In an interview, she said one of the ways Obama delivered in the first term was through the health care legislation – so called “Obamacare” – that protects people from losing coverage when they get sick or if they have a pre-existing condition.

It also has allowed her to keep her son, a Penn State University student, on her health insurance plan. One little-discussed fact is that the new health care law has created 200,000 new jobs, she said.

“Don’t let anyone tell you that President Obama’s economic policies haven’t worked,” Mayor John Callahan told the crowd. “We have had 24 straight months – that’s two years – of job growth.”

The mayor also raised the issue of Super PAC influence on the campaign, saying there are 48 corporations that are trying to determine the outcome of this election.

Super PACs may not make contributions to candidate campaigns or parties, but may engage in unlimited political spending independently of the campaigns.
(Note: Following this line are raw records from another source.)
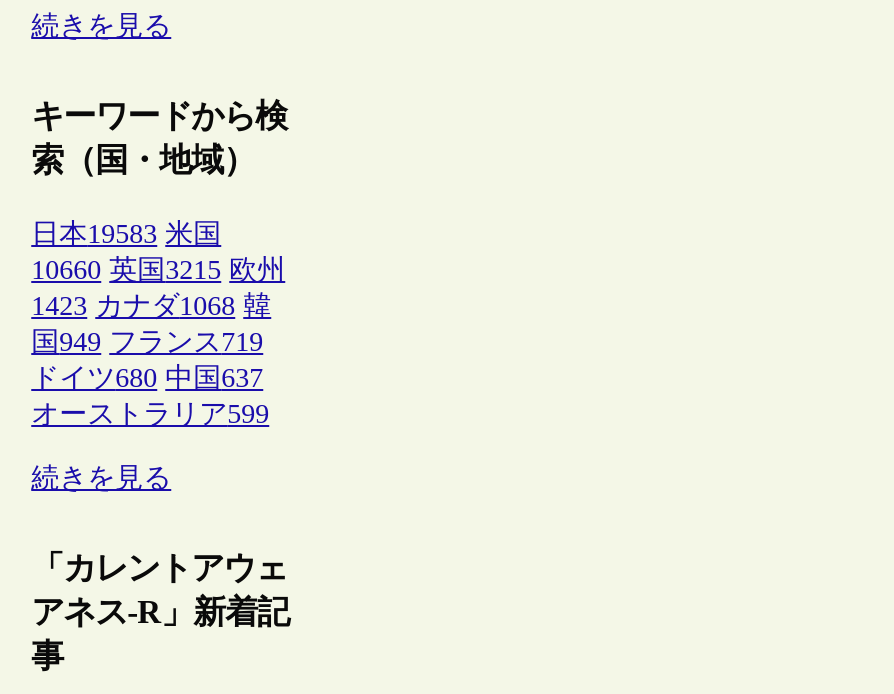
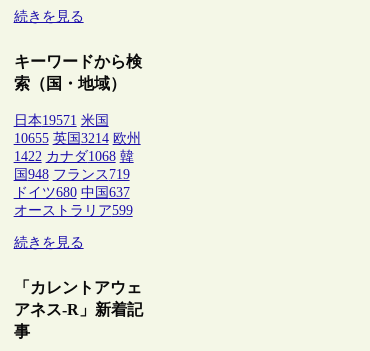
- 日本19583 米国
+ 日本19571 米国

- 10660 英国3215 欧州
+ 10655 英国3214 欧州

- 1423 カナダ1068 韓
+ 1422 カナダ1068 韓

- 国949 フランス719
+ 国948 フランス719
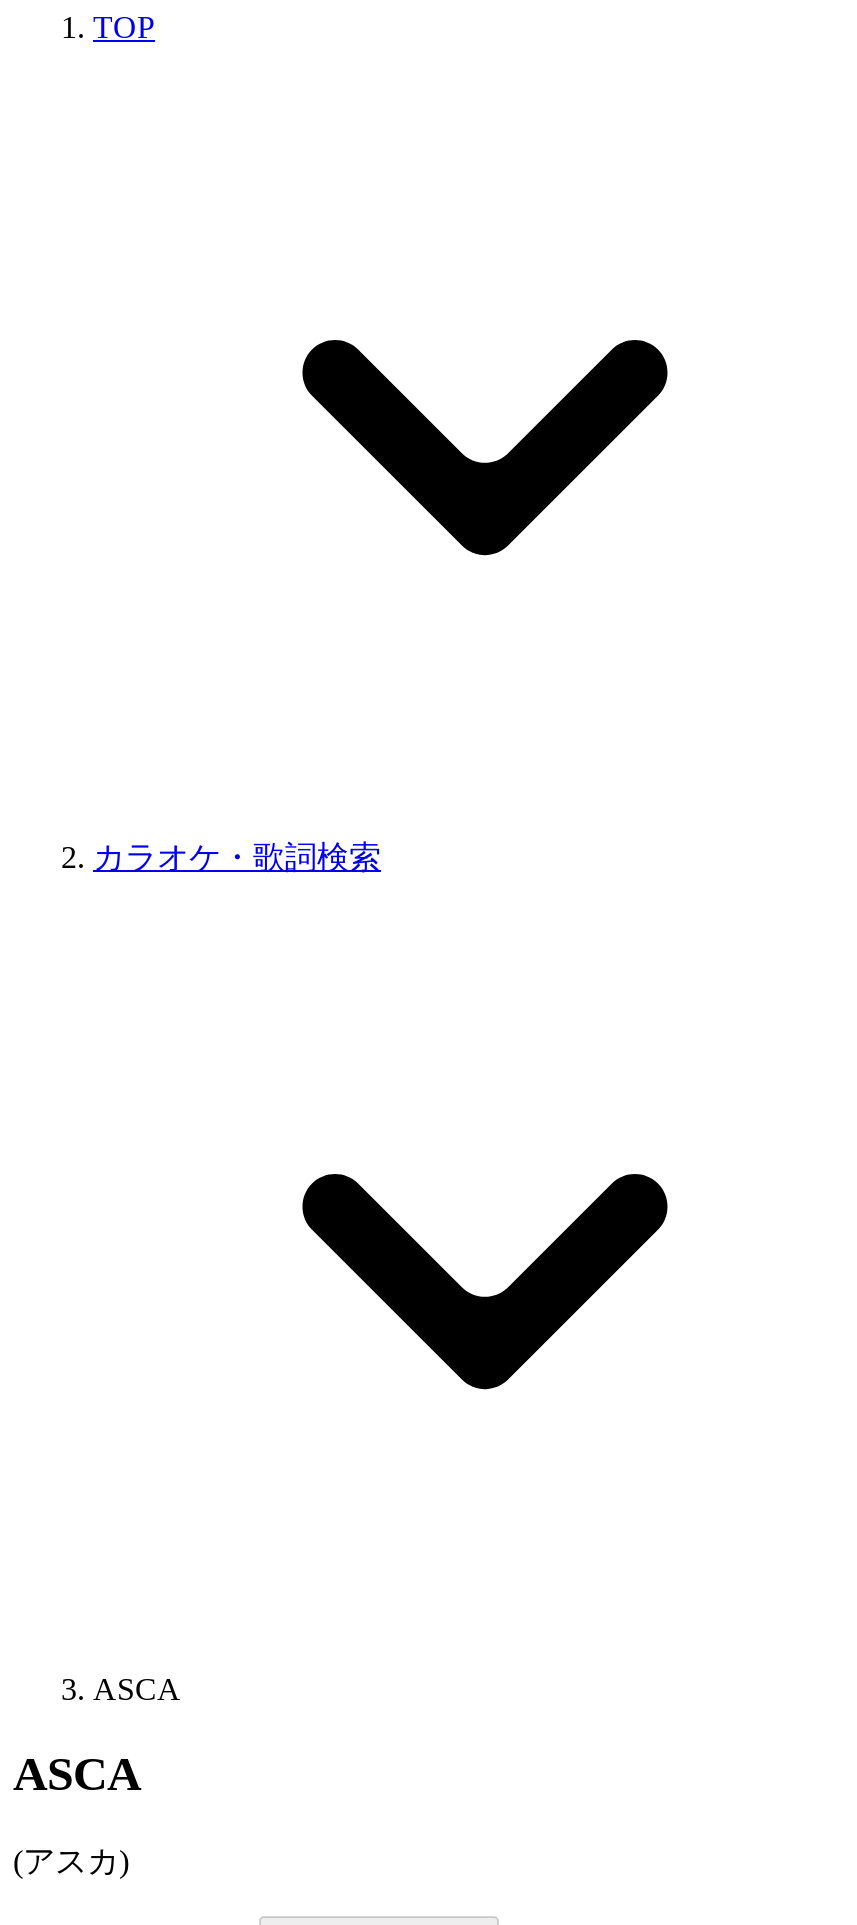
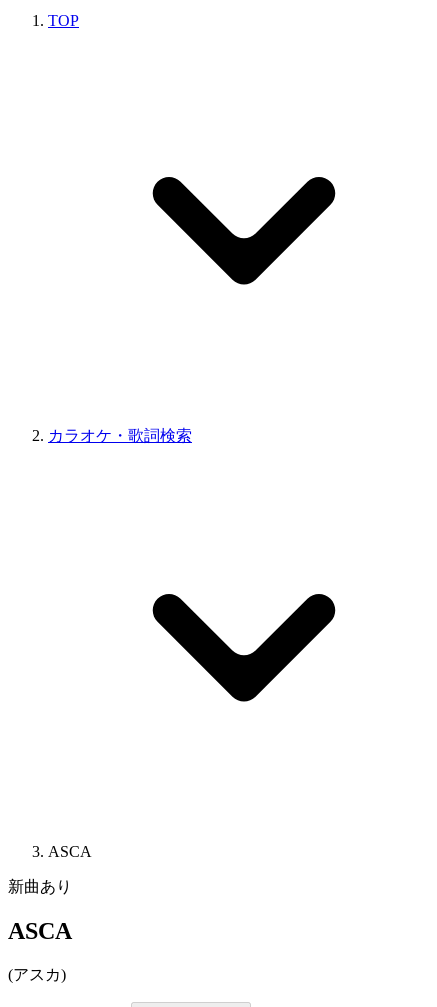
+ 新曲あり
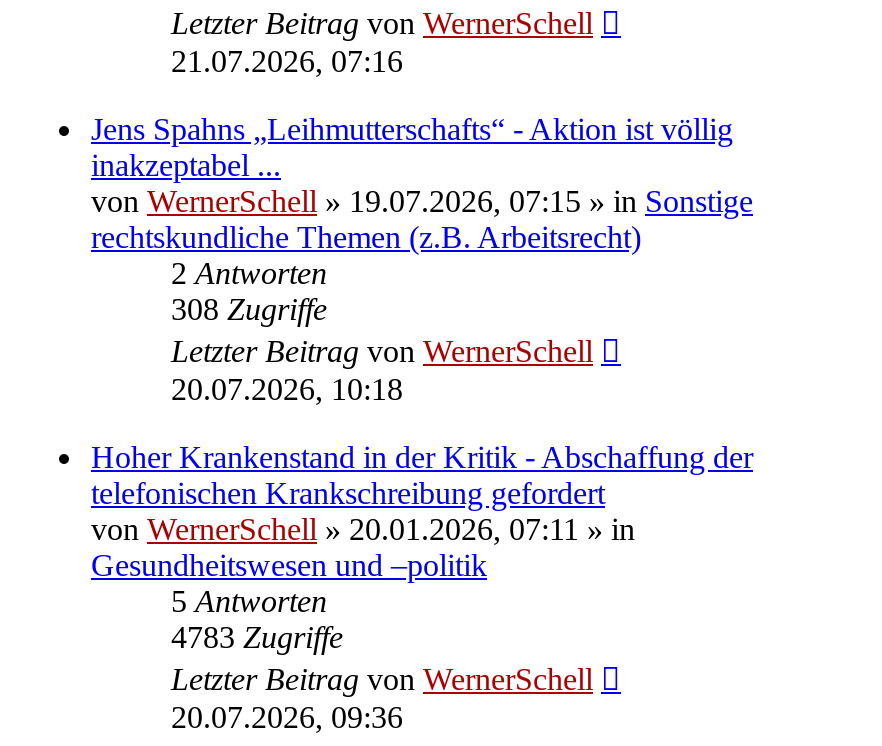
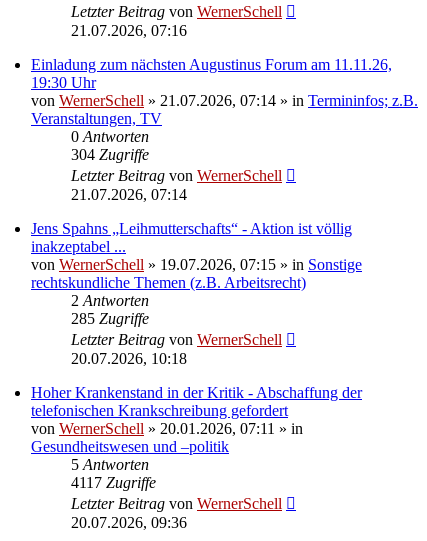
+ Einladung zum nächsten Augustinus Forum am 11.11.26,
+ 19:30 Uhr
+ von WernerSchell» 21.07.2026, 07:14» in Termininfos; z.B.
+ Veranstaltungen, TV
+ 0 Antworten
+ 304 Zugriffe
+ Letzter Beitrag von WernerSchell
+ 21.07.2026, 07:14

- 308 Zugriffe
+ 285 Zugriffe

- 4783 Zugriffe
+ 4117 Zugriffe
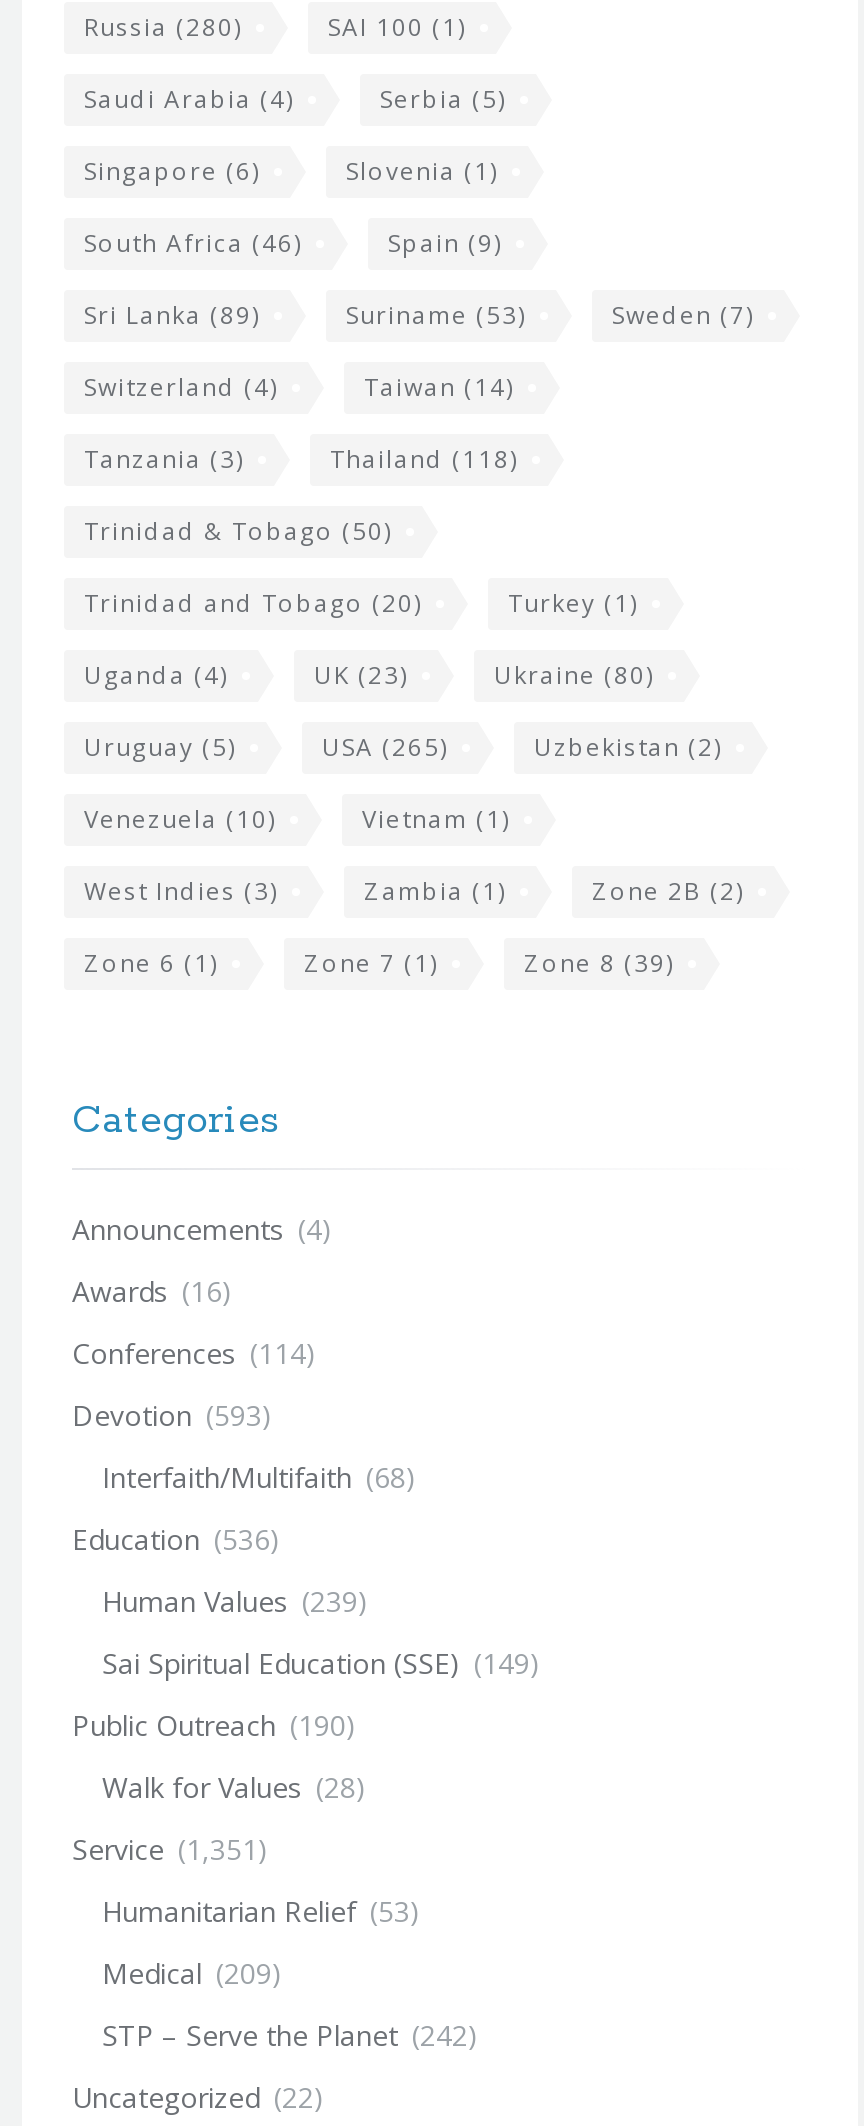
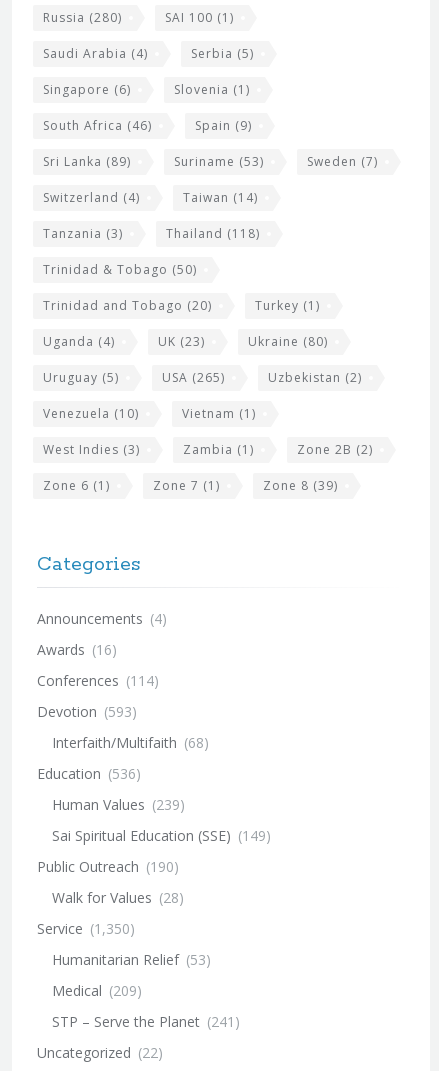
- Service (1,351)
+ Service (1,350)

- STP – Serve the Planet (242)
+ STP – Serve the Planet (241)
Also unlike traditional PACs, they can raise funds from corporations, unions and other groups, and from individuals, without legal limits.

“This is a crossroads for our economy, for our democracy, for our country,” Callahan said. “If we let the Super PACs determine who the next president will be, we are in big, big trouble.”

The Bethlehem field office, at 13 E. Third St., is the third in the Lehigh Valley. Allentown and Easton offices have been up and running for more than a month.